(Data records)
--

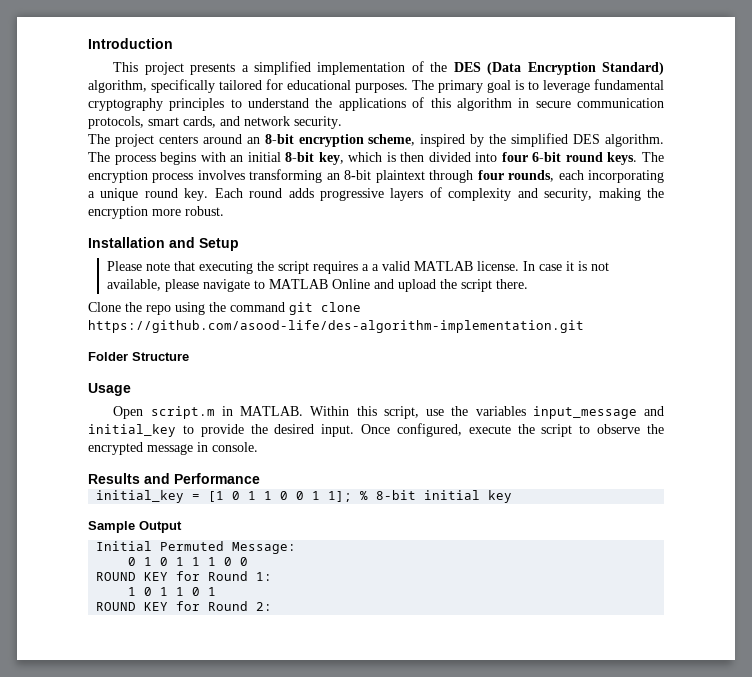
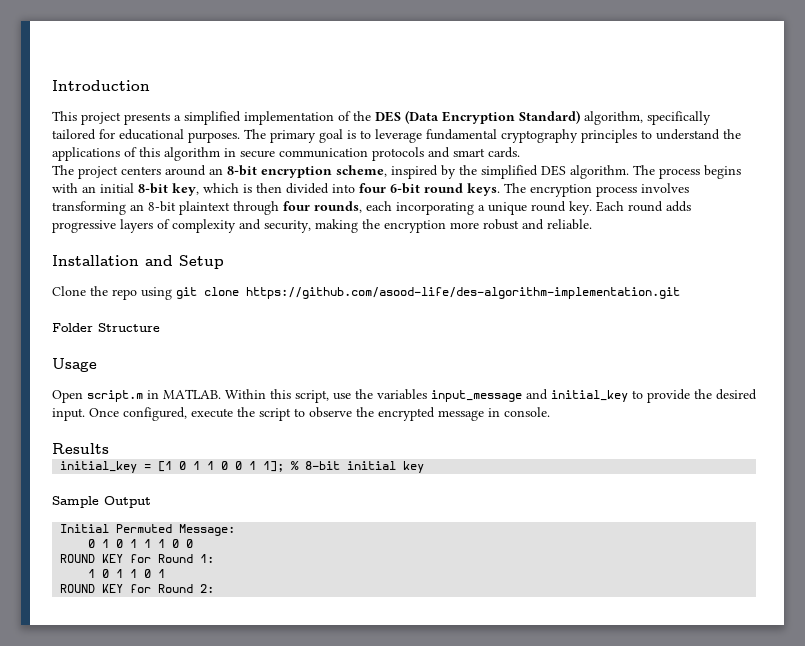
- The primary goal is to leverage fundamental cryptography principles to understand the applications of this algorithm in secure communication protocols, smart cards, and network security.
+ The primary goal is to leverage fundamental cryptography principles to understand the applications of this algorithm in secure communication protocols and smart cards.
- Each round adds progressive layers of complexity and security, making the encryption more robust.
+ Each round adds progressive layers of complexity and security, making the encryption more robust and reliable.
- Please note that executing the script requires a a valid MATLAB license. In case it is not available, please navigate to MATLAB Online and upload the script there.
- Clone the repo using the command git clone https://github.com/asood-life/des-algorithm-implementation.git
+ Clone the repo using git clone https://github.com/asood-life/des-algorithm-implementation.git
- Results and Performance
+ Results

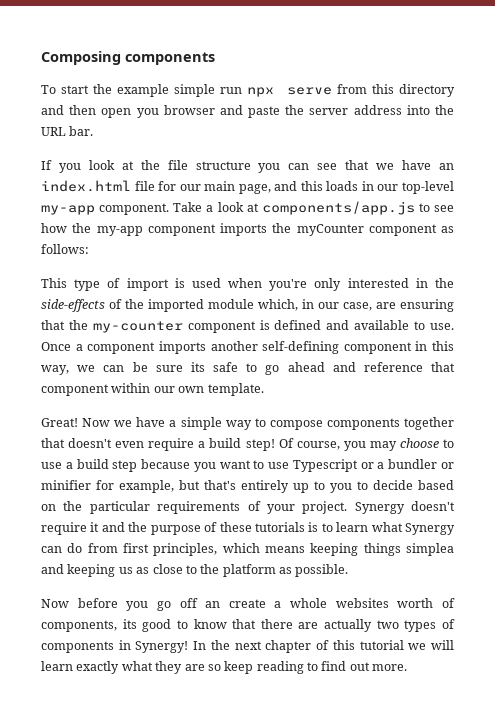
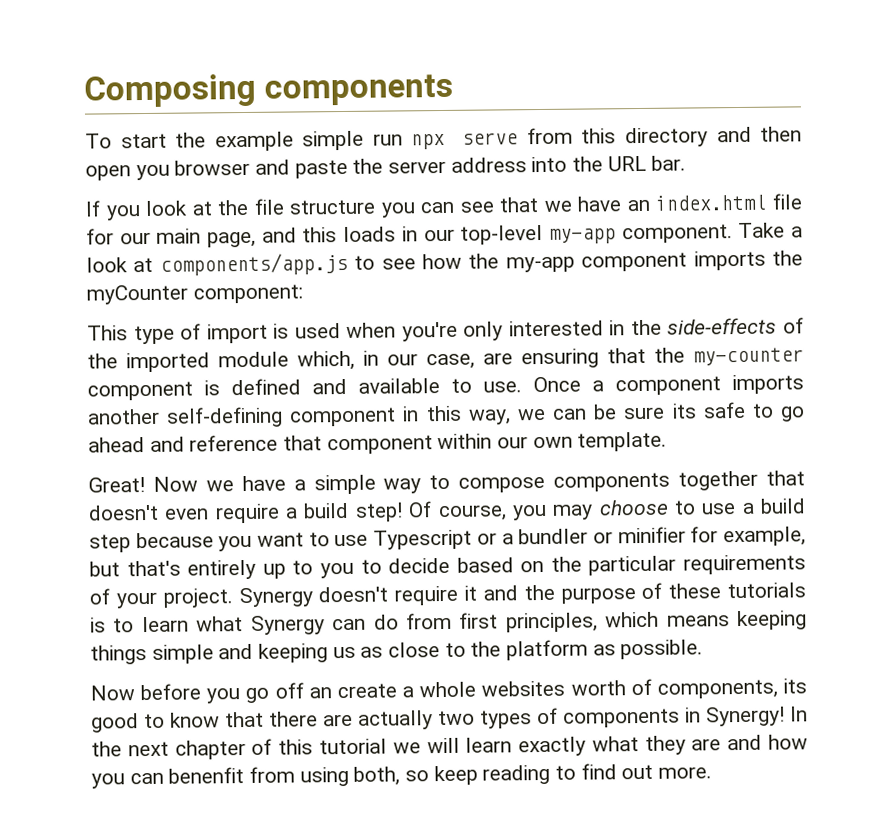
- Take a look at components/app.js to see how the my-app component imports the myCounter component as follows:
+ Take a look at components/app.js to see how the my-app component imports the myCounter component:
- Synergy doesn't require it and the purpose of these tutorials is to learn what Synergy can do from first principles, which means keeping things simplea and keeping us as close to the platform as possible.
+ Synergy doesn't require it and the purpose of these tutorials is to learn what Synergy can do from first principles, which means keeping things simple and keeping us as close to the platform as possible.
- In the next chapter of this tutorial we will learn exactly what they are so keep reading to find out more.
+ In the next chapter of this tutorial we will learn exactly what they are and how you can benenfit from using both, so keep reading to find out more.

--

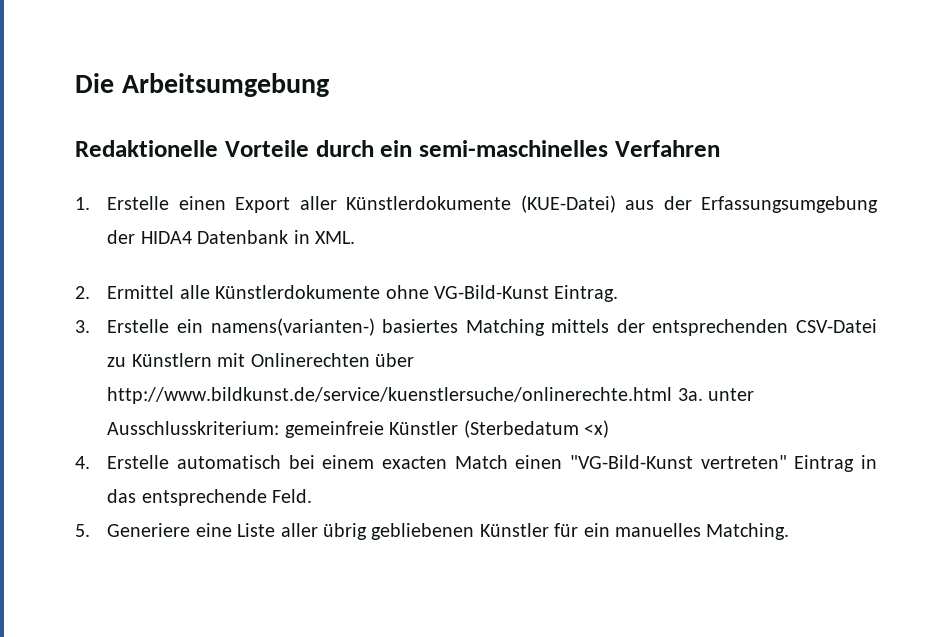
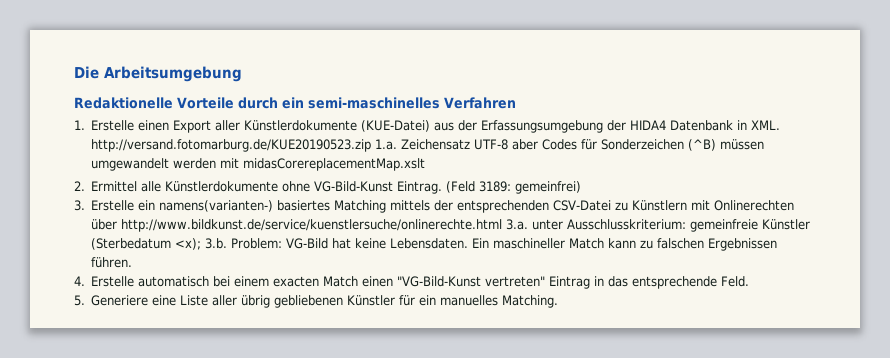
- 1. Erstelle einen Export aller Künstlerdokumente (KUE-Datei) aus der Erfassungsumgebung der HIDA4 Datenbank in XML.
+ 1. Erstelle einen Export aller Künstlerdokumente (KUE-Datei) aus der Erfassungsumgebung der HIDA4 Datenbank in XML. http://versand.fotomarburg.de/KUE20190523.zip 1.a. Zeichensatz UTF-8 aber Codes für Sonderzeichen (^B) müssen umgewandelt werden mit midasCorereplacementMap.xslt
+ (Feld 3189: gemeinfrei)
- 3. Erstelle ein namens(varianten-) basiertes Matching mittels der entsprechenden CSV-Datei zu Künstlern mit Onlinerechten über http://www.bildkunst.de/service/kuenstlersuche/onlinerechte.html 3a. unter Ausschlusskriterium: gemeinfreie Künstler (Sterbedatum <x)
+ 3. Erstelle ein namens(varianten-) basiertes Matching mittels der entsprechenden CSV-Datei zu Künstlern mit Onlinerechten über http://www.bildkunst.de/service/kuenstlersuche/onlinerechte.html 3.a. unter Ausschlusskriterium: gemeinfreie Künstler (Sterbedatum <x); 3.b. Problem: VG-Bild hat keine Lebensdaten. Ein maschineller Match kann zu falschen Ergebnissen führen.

--

> Description of the task:
Return word for word the lines above from the line with "- The primary" to the line with "robust and reliable.", including both and leaving out all others.

> Expected answer:
- The primary goal is to leverage fundamental cryptography principles to understand the applications of this algorithm in secure communication protocols, smart cards, and network security.
+ The primary goal is to leverage fundamental cryptography principles to understand the applications of this algorithm in secure communication protocols and smart cards.
- Each round adds progressive layers of complexity and security, making the encryption more robust.
+ Each round adds progressive layers of complexity and security, making the encryption more robust and reliable.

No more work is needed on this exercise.